--- Information supplied ---

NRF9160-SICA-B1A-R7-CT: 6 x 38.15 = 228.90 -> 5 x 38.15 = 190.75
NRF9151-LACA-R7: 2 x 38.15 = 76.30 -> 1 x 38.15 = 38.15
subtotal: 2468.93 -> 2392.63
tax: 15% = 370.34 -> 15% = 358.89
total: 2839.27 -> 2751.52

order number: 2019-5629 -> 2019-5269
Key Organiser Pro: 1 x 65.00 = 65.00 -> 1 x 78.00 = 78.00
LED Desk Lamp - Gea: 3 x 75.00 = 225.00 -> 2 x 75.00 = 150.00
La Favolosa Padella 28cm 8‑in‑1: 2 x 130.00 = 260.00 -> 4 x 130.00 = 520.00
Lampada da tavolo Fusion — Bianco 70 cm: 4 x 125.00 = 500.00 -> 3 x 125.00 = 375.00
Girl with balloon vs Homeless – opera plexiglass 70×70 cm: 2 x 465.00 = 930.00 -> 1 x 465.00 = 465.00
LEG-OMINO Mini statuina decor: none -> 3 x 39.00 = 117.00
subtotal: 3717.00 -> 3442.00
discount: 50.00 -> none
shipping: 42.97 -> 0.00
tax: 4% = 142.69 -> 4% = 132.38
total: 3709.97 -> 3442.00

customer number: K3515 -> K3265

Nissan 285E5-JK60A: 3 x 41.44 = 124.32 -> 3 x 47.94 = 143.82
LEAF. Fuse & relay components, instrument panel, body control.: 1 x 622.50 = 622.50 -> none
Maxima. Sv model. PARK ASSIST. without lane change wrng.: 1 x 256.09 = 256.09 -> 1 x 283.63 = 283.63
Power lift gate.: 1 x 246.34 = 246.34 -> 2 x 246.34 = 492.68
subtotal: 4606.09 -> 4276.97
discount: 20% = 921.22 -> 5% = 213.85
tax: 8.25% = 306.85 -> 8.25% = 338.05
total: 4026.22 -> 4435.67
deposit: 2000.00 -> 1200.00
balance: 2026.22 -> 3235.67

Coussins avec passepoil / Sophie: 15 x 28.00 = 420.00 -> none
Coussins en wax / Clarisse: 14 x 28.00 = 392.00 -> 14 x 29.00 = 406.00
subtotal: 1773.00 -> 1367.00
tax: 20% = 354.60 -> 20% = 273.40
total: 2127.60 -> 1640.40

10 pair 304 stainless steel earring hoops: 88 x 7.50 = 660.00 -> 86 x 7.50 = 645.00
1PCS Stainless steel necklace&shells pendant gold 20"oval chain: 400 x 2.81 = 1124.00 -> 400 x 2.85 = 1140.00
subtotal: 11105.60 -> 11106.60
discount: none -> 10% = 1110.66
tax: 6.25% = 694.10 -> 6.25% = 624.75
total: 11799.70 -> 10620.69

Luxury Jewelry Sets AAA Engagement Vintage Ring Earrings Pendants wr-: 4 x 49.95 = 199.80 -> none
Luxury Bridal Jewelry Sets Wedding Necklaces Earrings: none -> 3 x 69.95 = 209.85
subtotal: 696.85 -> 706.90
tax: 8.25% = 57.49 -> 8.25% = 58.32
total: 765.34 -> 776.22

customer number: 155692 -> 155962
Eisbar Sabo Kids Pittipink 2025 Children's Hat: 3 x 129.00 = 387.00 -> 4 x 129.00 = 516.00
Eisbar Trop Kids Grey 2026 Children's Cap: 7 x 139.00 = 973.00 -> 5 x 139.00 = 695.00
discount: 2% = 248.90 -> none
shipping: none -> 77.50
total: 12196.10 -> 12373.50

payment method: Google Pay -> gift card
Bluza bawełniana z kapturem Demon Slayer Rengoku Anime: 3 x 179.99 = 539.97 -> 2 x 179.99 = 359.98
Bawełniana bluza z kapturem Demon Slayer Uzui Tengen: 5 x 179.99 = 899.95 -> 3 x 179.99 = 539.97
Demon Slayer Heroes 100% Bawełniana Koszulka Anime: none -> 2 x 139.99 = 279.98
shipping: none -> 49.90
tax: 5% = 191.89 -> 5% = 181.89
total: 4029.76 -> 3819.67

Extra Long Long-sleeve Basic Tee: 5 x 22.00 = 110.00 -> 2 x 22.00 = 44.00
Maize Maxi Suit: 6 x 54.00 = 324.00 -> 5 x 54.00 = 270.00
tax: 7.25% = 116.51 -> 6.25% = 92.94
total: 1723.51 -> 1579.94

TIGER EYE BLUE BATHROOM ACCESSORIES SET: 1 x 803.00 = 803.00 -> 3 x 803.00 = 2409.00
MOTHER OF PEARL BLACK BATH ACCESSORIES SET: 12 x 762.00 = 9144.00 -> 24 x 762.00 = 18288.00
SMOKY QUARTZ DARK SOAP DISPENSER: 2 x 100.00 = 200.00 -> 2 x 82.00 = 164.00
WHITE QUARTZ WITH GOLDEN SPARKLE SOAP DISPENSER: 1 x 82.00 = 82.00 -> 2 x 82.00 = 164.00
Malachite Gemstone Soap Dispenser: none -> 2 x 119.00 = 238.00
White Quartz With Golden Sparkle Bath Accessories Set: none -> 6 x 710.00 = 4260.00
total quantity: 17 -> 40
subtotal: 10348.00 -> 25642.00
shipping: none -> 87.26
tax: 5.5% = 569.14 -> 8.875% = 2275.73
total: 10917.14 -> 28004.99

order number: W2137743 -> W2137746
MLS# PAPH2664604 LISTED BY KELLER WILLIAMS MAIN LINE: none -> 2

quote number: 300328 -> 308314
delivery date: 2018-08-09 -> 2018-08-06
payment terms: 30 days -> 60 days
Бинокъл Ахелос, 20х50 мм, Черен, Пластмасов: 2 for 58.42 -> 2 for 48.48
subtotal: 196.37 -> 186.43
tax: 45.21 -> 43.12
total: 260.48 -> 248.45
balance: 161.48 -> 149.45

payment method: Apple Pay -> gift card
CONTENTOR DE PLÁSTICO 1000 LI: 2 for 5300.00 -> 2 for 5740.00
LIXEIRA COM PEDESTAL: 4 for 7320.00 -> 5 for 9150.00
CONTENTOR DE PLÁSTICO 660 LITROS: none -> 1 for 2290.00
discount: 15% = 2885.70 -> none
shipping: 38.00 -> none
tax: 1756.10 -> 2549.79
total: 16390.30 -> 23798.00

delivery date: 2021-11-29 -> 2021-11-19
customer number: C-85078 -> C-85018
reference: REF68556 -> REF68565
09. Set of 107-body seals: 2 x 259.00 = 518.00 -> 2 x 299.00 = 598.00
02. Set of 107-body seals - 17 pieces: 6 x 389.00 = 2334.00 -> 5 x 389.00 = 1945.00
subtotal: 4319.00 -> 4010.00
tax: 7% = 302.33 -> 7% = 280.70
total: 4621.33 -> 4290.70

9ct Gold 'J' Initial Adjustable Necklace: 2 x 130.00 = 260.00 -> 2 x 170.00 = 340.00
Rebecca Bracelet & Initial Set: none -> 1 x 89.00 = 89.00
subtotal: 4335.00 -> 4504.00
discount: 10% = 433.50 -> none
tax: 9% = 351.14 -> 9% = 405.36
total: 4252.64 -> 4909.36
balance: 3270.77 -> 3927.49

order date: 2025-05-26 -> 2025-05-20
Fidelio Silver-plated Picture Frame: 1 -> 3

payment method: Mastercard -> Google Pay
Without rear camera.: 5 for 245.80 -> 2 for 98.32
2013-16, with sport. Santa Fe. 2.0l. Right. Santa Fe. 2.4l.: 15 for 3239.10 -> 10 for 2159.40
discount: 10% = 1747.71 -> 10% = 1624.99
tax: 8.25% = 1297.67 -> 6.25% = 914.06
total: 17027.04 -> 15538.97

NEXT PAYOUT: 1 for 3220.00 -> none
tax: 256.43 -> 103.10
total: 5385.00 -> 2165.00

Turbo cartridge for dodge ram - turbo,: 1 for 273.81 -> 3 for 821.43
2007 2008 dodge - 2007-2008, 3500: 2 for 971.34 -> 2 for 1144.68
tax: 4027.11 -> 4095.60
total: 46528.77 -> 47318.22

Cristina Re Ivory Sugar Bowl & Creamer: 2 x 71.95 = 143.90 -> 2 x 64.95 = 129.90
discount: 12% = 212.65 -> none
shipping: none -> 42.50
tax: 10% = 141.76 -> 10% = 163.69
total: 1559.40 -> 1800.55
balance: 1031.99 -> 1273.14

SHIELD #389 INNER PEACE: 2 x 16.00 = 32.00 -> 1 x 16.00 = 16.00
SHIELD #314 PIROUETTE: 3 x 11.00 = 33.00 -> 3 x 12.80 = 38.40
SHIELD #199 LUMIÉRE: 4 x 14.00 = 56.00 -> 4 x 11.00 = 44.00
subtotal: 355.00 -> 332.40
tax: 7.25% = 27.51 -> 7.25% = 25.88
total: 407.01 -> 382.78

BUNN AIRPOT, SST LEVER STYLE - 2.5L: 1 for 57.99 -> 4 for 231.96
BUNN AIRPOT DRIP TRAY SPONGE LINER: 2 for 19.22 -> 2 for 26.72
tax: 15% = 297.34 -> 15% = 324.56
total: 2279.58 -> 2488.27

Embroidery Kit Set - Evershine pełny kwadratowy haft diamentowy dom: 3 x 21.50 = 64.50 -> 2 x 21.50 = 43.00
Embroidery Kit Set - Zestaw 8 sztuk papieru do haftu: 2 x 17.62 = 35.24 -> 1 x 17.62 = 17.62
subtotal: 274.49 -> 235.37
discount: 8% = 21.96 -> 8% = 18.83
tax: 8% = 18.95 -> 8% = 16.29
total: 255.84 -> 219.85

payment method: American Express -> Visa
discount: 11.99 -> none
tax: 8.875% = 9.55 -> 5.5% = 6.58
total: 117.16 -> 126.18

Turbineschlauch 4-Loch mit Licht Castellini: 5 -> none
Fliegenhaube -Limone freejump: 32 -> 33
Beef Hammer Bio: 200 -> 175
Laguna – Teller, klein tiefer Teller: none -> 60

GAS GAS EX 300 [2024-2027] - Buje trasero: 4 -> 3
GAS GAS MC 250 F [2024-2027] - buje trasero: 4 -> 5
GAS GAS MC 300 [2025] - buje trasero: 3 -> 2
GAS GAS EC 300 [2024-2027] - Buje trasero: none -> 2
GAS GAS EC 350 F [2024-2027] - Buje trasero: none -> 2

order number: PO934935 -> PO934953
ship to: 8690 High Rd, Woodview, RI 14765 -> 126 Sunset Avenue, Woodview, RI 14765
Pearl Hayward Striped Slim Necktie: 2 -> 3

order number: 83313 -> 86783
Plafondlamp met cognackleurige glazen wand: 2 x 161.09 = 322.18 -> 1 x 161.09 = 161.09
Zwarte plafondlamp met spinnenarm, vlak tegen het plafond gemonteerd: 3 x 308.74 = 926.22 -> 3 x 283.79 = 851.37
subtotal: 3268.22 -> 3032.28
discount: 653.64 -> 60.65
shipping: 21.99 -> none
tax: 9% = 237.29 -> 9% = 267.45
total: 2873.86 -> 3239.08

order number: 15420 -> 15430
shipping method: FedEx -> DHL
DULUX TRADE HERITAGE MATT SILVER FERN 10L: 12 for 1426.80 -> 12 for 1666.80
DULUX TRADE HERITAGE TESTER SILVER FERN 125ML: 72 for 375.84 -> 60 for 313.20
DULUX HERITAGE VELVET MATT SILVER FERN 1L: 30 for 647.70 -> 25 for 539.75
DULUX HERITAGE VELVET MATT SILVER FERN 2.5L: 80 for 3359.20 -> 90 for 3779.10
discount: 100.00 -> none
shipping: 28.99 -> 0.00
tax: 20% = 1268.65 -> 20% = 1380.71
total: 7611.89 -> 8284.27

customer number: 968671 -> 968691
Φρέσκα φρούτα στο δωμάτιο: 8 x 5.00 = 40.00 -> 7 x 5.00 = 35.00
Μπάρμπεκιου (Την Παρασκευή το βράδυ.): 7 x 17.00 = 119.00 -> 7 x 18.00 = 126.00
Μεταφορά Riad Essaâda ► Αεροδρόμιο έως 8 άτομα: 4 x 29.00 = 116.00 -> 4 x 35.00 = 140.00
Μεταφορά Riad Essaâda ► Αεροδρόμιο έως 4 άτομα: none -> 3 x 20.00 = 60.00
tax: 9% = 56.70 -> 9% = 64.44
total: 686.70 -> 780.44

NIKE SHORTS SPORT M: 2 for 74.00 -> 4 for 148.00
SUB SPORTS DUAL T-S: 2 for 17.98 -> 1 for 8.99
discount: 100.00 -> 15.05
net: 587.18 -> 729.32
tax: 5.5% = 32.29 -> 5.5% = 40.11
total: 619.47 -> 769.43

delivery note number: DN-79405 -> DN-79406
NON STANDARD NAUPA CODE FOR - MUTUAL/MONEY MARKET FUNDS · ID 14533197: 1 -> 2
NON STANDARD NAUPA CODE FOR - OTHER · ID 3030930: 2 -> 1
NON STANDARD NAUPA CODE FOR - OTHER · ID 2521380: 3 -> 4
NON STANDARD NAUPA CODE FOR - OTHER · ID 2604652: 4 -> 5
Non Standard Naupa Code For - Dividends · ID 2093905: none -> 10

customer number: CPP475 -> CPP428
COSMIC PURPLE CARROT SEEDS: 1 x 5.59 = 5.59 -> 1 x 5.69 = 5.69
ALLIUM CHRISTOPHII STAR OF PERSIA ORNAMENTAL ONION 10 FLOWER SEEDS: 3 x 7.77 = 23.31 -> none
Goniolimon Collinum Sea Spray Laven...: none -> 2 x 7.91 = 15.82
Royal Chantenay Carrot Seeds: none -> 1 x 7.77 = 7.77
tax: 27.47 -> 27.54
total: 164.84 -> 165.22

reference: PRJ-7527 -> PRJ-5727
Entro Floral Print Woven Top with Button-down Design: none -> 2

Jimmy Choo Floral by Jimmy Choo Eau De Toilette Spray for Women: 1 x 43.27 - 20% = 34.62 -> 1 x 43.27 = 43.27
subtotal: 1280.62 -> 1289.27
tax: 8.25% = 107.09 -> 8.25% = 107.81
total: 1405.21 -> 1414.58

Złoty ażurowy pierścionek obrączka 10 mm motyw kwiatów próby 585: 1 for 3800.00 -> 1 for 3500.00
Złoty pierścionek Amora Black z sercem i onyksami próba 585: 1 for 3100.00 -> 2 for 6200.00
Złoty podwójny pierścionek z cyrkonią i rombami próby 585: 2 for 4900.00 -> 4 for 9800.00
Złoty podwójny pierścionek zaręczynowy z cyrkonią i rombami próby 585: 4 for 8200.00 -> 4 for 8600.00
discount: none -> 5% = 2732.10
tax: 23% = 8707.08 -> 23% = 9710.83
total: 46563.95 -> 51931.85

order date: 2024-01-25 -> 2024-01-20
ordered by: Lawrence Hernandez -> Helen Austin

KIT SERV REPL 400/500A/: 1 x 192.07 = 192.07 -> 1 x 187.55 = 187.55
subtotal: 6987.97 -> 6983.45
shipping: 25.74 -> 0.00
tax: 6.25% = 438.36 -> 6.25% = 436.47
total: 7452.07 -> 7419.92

---

Work order:
Set down again, word for word, the stretch of records from the line with "total: 7611.89 -> 8284.27" to the line with "tax: 9% = 56.70 -> 9% = 64.44", both of those lines included.

Exercise solution:
total: 7611.89 -> 8284.27

customer number: 968671 -> 968691
Φρέσκα φρούτα στο δωμάτιο: 8 x 5.00 = 40.00 -> 7 x 5.00 = 35.00
Μπάρμπεκιου (Την Παρασκευή το βράδυ.): 7 x 17.00 = 119.00 -> 7 x 18.00 = 126.00
Μεταφορά Riad Essaâda ► Αεροδρόμιο έως 8 άτομα: 4 x 29.00 = 116.00 -> 4 x 35.00 = 140.00
Μεταφορά Riad Essaâda ► Αεροδρόμιο έως 4 άτομα: none -> 3 x 20.00 = 60.00
tax: 9% = 56.70 -> 9% = 64.44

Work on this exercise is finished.